Serializing many different arrays incrementally over time

I have a simulation that’s going to run for a long time, producing a lot of results, and I need those results to go do disk while the sim is running rather than all at once at the end (not enough RAM for all those results). The simulation’s outputs are essentially a bunch of different Vector{Any}, and elements are added to those arrays at different times. The elements are not primitive types but are structured data, and the structure can even be different between elements. I’m looking for a way to store this stuff, and I don’t feel like I’ve found the right thing yet. I’m looking for suggestions.

Just to illustrate the point, here’s what I’m thinking of putting together. My primary hesitation is just that I feel like this is surely a solved problem, and I must not be searching for the right thing.

On disk, we’d end up with something like this:

[array ID, number of bytes, all the bytes for the serialized element, ...]

So I’d then say, “Hey, give me array ID 117,” and it would make an empty Any[]. Then it would look through the file. For each array ID of 117, it would see how many bytes to deserialize. It would push the deserialized element into the array. It would then look through the file until it found the next array ID 117.

There’s a lot we could imagine doing here, but this feels like the essence.

One option that I’ve considered is using HDF5. I’d make a dataset for each array ID that’s an array of UInt8s. I’d grow that array over time, dumping in serialized elements in chunks. Storing serialized data on the fly is not exactly what HDF5 is meant for, and I’m concerned this would be tedious, slow, and non-standard.

Another option is to literally implement what I have above from scratch, but if there’s a standard way and existing support, I’d much prefer to use that instead.

Thanks for any tips!

Using HDF5 for this should be fine. I’ve used it in similar scenarios and it was fine. IIRC the thing to look out for was to make sure that the HDF5 file doesn’t become invalid (e.g. when the compute job aborts while you’re writing to the file).

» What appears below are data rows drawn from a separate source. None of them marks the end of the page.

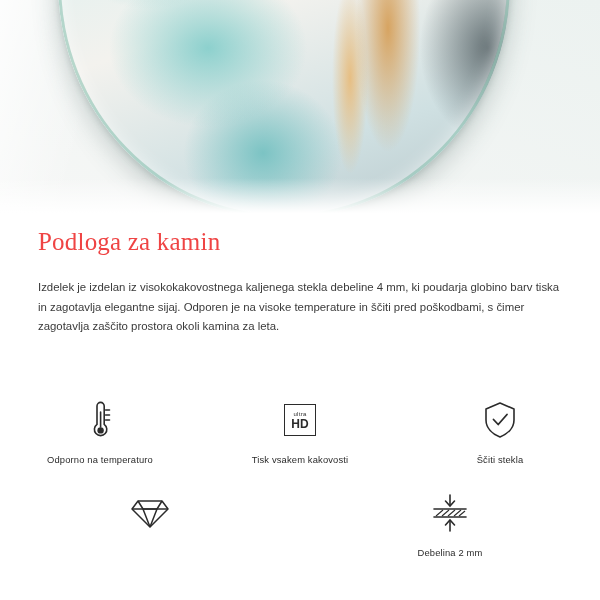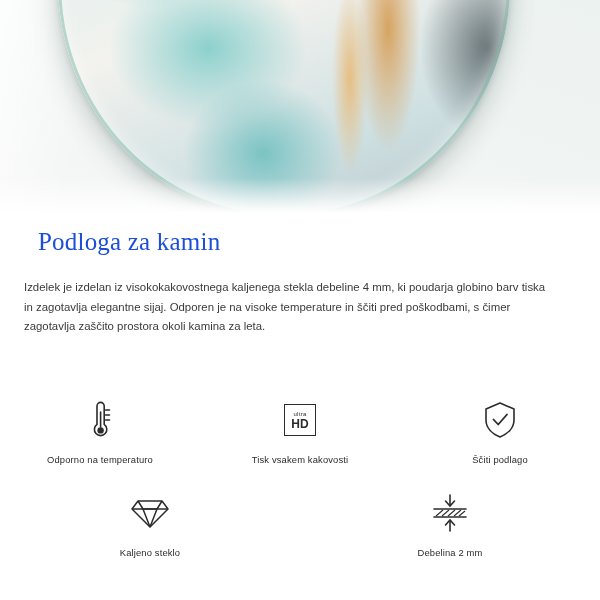--- a/index.html
+++ b/index.html
@@ -88,30 +88,30 @@
   .content {
     position: absolute;
     top: 226px;
     left: 0;
     width: 600px;
   }
   .headline {
     font-family: "Liberation Serif", serif;
     font-size: 25px;
     line-height: 32px;
-    color: #1d4ed8;
+    color: #ef4444;
     margin: 0 0 0 38px;
     font-weight: normal;
     letter-spacing: 0.2px;
   }
   .headline .line2 {
     display: block;
   }
   .description {
-    margin: 20px 38px 0 24px;
+    margin: 20px 38px 0 38px;
     font-size: 11.4px;
     line-height: 19.5px;
     color: #3a3a3a;
     width: 524px;
   }
 
   
   .features {
     position: absolute;
     top: 398px;
@@ -214,40 +214,39 @@
       <div class="feature-label">Tisk vsakem kakovosti</div>
     </div>
 
     <div class="feature">
       <div class="feature-icon">
         <svg width="36" height="40" viewBox="0 0 36 40">
           <path d="M18 3 L32 9 V20 C32 28 25.5 34 18 37 C10.5 34 4 28 4 20 V9 Z" fill="none" stroke="#2b2b2b" stroke-width="1.6" stroke-linejoin="round"></path>
           <path d="M11.5 19.5 L16.2 24.5 L25 14.5" fill="none" stroke="#2b2b2b" stroke-width="1.8" stroke-linecap="round" stroke-linejoin="round"></path>
         </svg>
       </div>
-      <div class="feature-label">Ščiti podlago</div>
+      <div class="feature-label">Ščiti stekla</div>
     </div>
 
   </div>
 
   <div class="feature-row row2">
 
     <div class="feature">
       <div class="feature-icon">
         <svg width="40" height="34" viewBox="0 0 40 34">
           <g fill="none" stroke="#2b2b2b" stroke-width="1.5" stroke-linejoin="round">
             <path d="M8 5 H32 L38 13 L20 31 L2 13 Z"></path>
             <path d="M2 13 H38"></path>
             <path d="M8 5 L13 13 L20 31"></path>
             <path d="M32 5 L27 13 L20 31"></path>
             <path d="M13 13 H27"></path>
           </g>
         </svg>
       </div>
-      <div class="feature-label">Kaljeno steklo</div>
     </div>
 
 
     <div class="feature">
       <div class="feature-icon">
         <svg width="40" height="40" viewBox="0 0 40 40">
           <g fill="none" stroke="#2b2b2b" stroke-width="1.6" stroke-linecap="round">
             <line x1="20" y1="2" x2="20" y2="12"></line>
             <path d="M15.5 8 L20 13 L24.5 8"></path>
             <line x1="20" y1="38" x2="20" y2="28"></line>

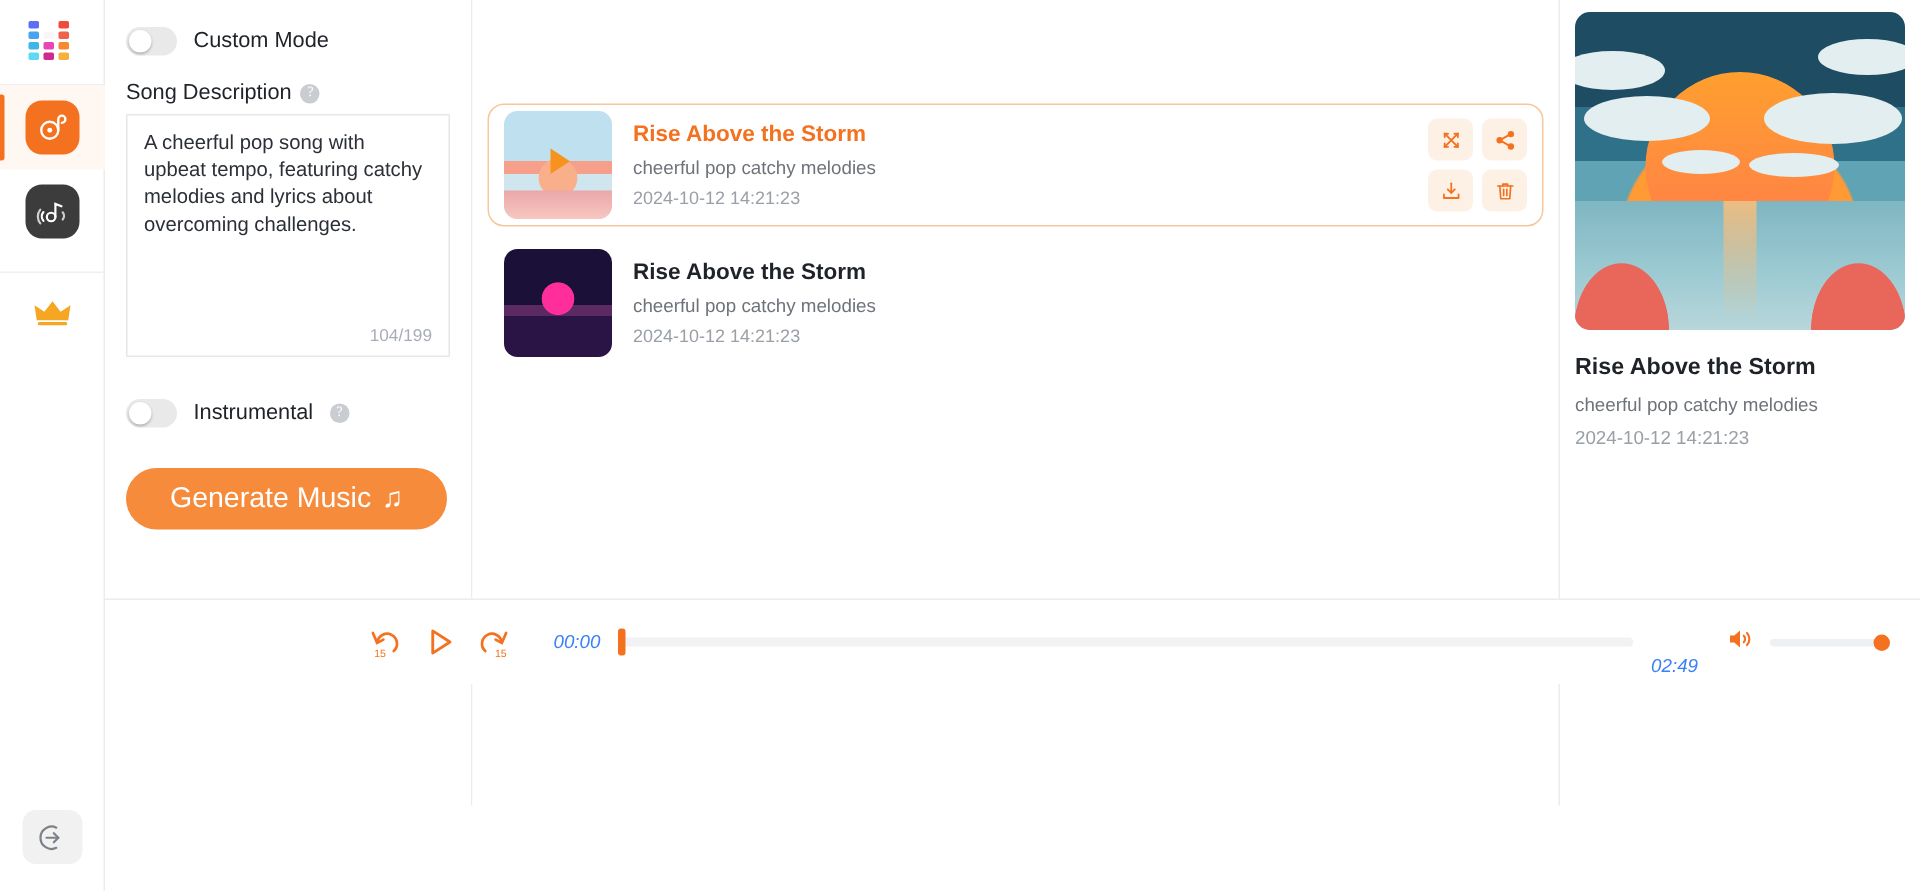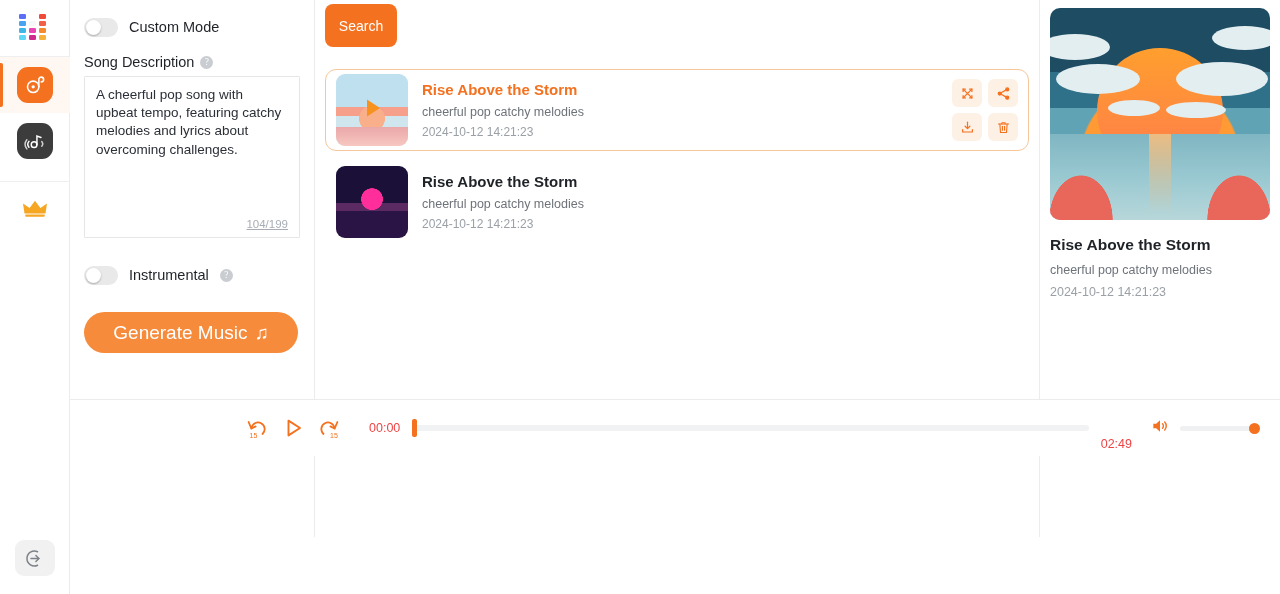--- a/index.html
+++ b/index.html
@@ -86,21 +86,21 @@
     height: 162px;
     border: 1px solid #e6e6e6; border-radius: 1px;
     padding: 9px 11px;
   }
   .textarea-text {
     font-size: 13.5px; line-height: 18.2px; color: #2b2f36;
     white-space: pre-wrap;
   }
   .char-count {
     position: absolute; right: 11px; bottom: 7px;
-    font-size: 11.5px; color: #a8adb5; text-decoration: underline;
+    font-size: 11.5px; color: #a8adb5;
   }
 
   .instrumental-row { margin-top: 20px; }
 
   .generate-btn {
     margin-top: 20px;
     width: 214px; height: 41px; border-radius: 21px;
     background: #f68b3c; border: none;
     color: #fff; font-size: 19px; font-family: "Liberation Sans", sans-serif;
     display: flex; align-items: center; justify-content: center; gap: 7px;
@@ -225,21 +225,21 @@
 
   
   .player {
     position: absolute; left: 70px; bottom: 0;
     width: 1210px; height: 57px;
     border-top: 1px solid #ececec; background: #fff;
     display: flex; align-items: center;
   }
   .transport { display: flex; align-items: center; gap: 12px; margin-left: 175px; }
   .t-btn { background: none; border: none; cursor: pointer; display: flex; }
-  .time { font-size: 12.5px; color: #ef4444; margin-left: 28px; }
+  .time { font-size: 12.5px; color: #3b82f6; margin-left: 28px; font-style: italic; }
   .progress-wrap {
     position: relative; flex: 1 1 auto; height: 6px;
     margin: 0 12px; background: #f1f2f4; border-radius: 3px;
   }
   .progress-handle {
     position: absolute; left: 0; top: -6px;
     width: 5px; height: 18px; border-radius: 2px; background: #f4711f;
   }
   .vol-wrap { display: flex; align-items: center; gap: 10px; margin: 0 22px 0 18px; }
   .vol-track {
@@ -348,21 +348,20 @@
 
     <button class="generate-btn">
       <span>Generate Music</span>
       <span>♫</span>
     </button>
   </div>
 
   <div class="main">
 
     <div class="search-row">
-      <button class="search-btn">Search</button>
     </div>
 
     <div class="song-list">
 
       <div class="song-card selected">
         <div class="thumb sunrise">
           <span class="play-overlay">
             <svg width="26" height="26" viewBox="0 0 26 26">
               <path d="M8 4.5 L21 13 L8 21.5 Z" fill="#f7921e"></path>
             </svg>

Apart from HDF5 you could consider JLD2 which essentially is HDF5 + Serialization of arbitrary Julia objects. I must admit though that I always preferred working with hdf5 directly for “serious” computations. (Mostly because hdf5 is an established standard.)

Otherwise, you could perhaps even consider just using Serialization and the file system, i.e. creating a separate file for each array. In other words, why does it need to be a single file?

I guess one could also mention ADIOS2.jl here. However, I haven’t used it much beyond simple tests.

1 Like

Perhaps Zarr.jl is another option to consider.

Thanks for your reply!

Regarding JLD2, I didn’t see a way of appending to an array inside of a JLD2 over time. Did I miss that there’s a way to do that?

Yes, I thought this would be a simple way to do it, but I’ll have thousands of arrays – more than the OS can have file handles open.

Zarr.jl and ADIOS2.jl are both interesting. I’ll spend some time checking those out. Thanks!

1 Like